His strange words and the despairing way he said them sent a queer shiver of nameless apprehension down my spine.

“What are you talking about?” I demanded uneasily. “Hunted? For what? You never committed a crime in your life.”

“Not in this life, perhaps,” he muttered.

“What do you mean?”

“What if retribution for a black crime committed in a previous life were hounding me?” he muttered.

“That’s nonsense,” I snorted.

“Oh, is it?” he exclaimed, stung. “Did you ever hear of my great-grandfather, Sir Richard Gordon of Argyle?”

“Sure; but what’s that got to do with–”

“You’ve seen his portrait: doesn’t it resemble me?”

“Well, yes,” I admitted, “except that your expression is frank and wholesome whereas his is crafty and cruel.”

“He murdered his wife,” answered Gordon. “Suppose the theory of reincarnation were true? Why shouldn’t a man suffer in one life for a crime committed in another?”

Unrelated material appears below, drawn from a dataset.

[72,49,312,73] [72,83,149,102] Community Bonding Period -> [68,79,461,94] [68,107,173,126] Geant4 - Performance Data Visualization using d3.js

“You mean you think you are the reincarnation of your great-grandfather? Of all the fantastic–well, since he killed his wife, I suppose you’ll be expecting Evelyn to murder you!” This last was delivered in searing sarcasm, as I thought of the sweet, gentle girl Gordon had married. His answer stunned me.

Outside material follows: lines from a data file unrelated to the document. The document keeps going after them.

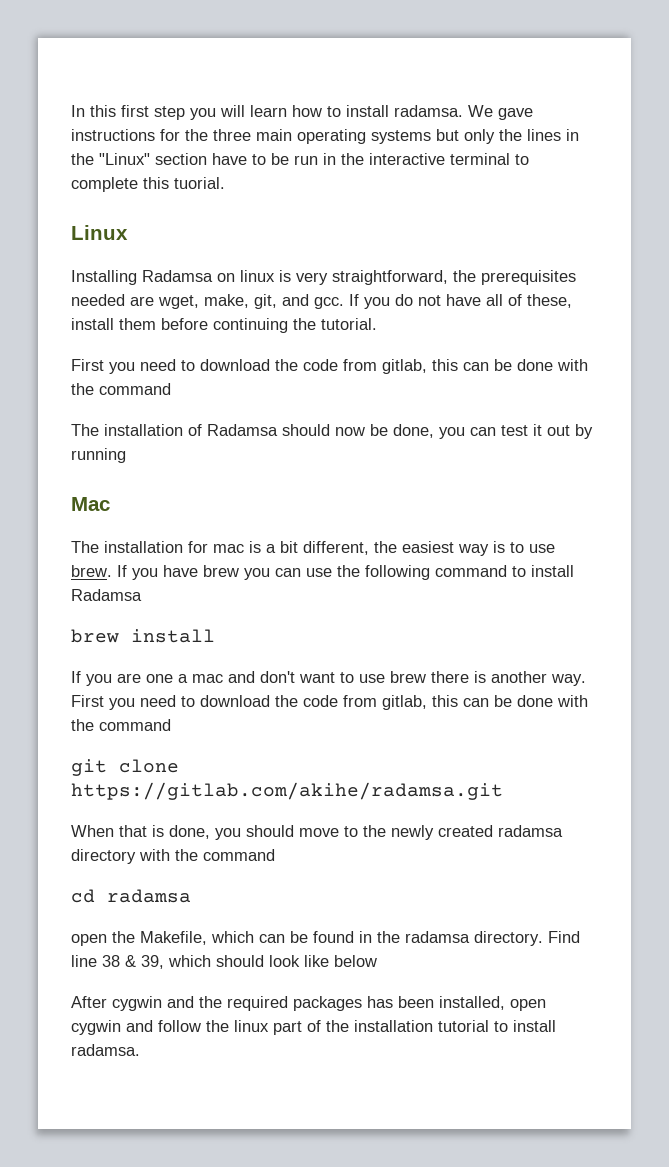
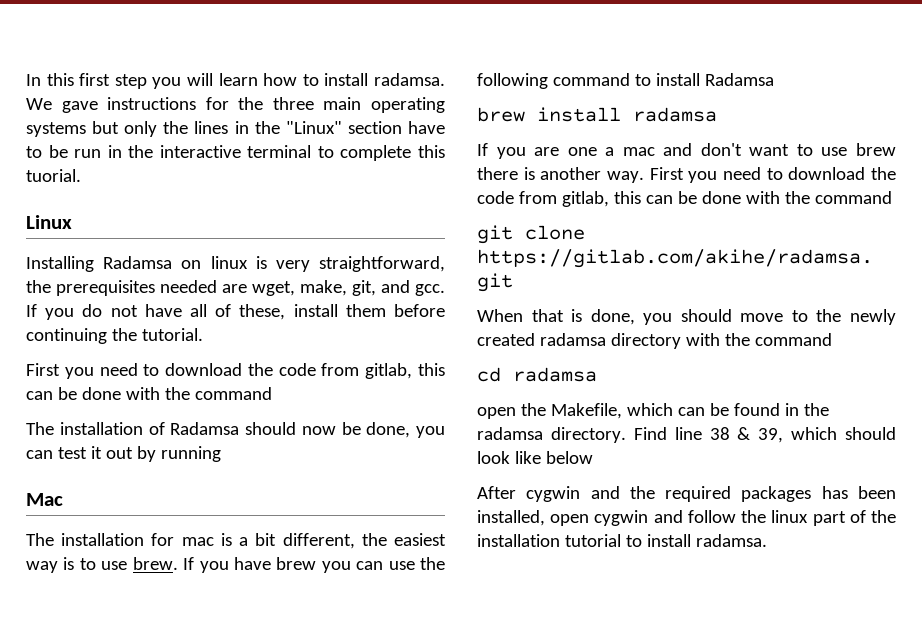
(215, 636) none -> [633,107,717,122] radamsa

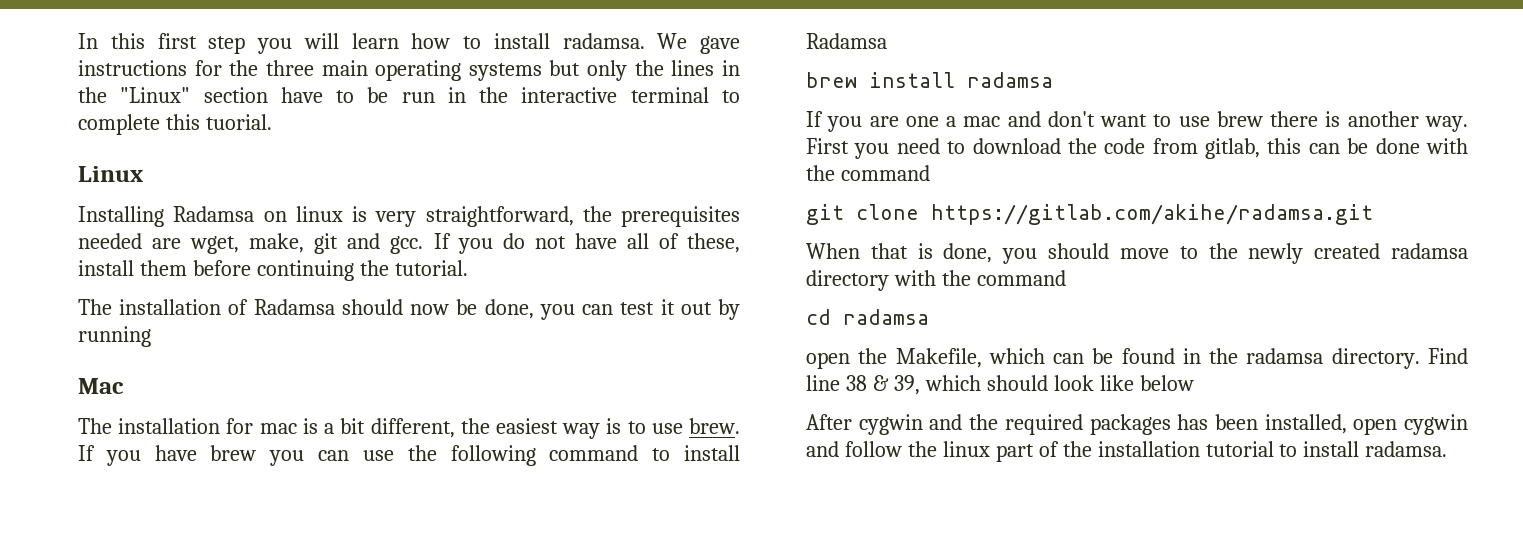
[352,280,376,296] git, -> [314,233,339,254] git
[26,363,445,379] [26,387,272,400] // First you need to download the code from gitlab, this can be done with the command -> (468, 268) none

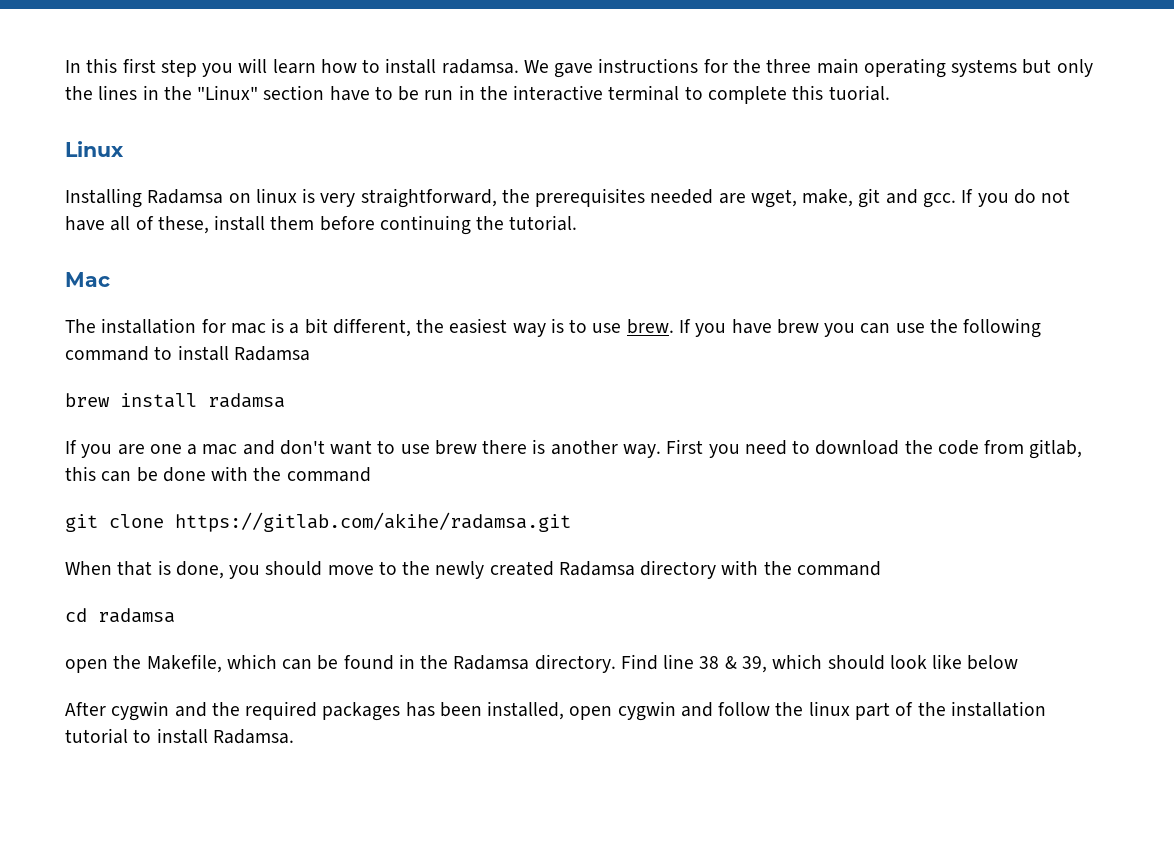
[78,299,741,320] [78,326,151,347] // The installation of Radamsa should now be done, you can test it out by running -> (578, 223) none
[1391,243,1468,259] radamsa -> [558,561,635,576] Radamsa
[1246,348,1324,364] radamsa -> [453,655,530,670] Radamsa
[1365,441,1448,457] radamsa. -> [212,729,294,744] Radamsa.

“My wife,” he said slowly, “has tried to kill me three times in the past week.”

There was no reply to that. I glanced helplessly at John Kirowan. He sat in his customary position, chin resting on his strong, slim hands; his white face was immobile, but his dark eyes gleamed with interest. In the silence I heard a clock ticking like a death-watch.

“Tell us the full story, Gordon,” suggested Kirowan, and his calm, even voice was like a knife that cut a strangling, relieving the unreal tension.

“You know we’ve been married less than a year,” Gordon began, plunging into the tale as though he were bursting for utterance; his words stumbled and tripped over one another. “All couples have spats, of course, but we’ve never had any real quarrels. Evelyn is the best-natured girl in the world.

“The first thing out of the ordinary occurred about a week ago. We had driven up in the mountains, left the car, and were wandering around picking wild flowers. At last we came to a steep slope, some thirty feet in height, and Evelyn called my attention to the flowers which grew thickly at the foot. I was looking over the edge and wondering if I could climb down without tearing my clothes to ribbons, when I felt a violent shove from behind that toppled me over.

“If it had been a sheer cliff, I’d have broken my neck. As it was, I went tumbling down, rolling and sliding, and brought up at the bottom scratched and bruised, with my garments in rags. I looked up and saw Evelyn staring down, apparently frightened half out of her wits.

“‘Oh Jim!’ she cried. ‘Are you hurt? How came you to fall?’

“It was on the tip of my tongue to tell her that there was such a thing as carrying a joke too far, but these words checked me. I decided that she must have stumbled against me unintentionally, and actually didn’t know it was she who precipitated me down the slope.

“So I laughed it off, and went home. She made a great fuss over me, insisted on swabbing my scratches with iodine, and lectured me for my carelessness! I hadn’t the heart to tell her it was her fault.

“But four days later, the next thing happened. I was walking along our driveway, when I saw her coming up it in the automobile. I stepped out on the grass to let her by, as there isn’t any curb along the driveway. She was smiling as she approached me, and slowed down the car, as if to speak to me. Then, just before she reached me, a most horrible change came over her expression. Without warning the car leaped at me like a living thing as she drove her foot down on the accelerator. Only a frantic leap backward saved me from being ground under the wheels. The car shot across the lawn and crashed into a tree. I ran to it and found Evelyn dazed and hysterical, but unhurt. She babbled of losing control of the machine.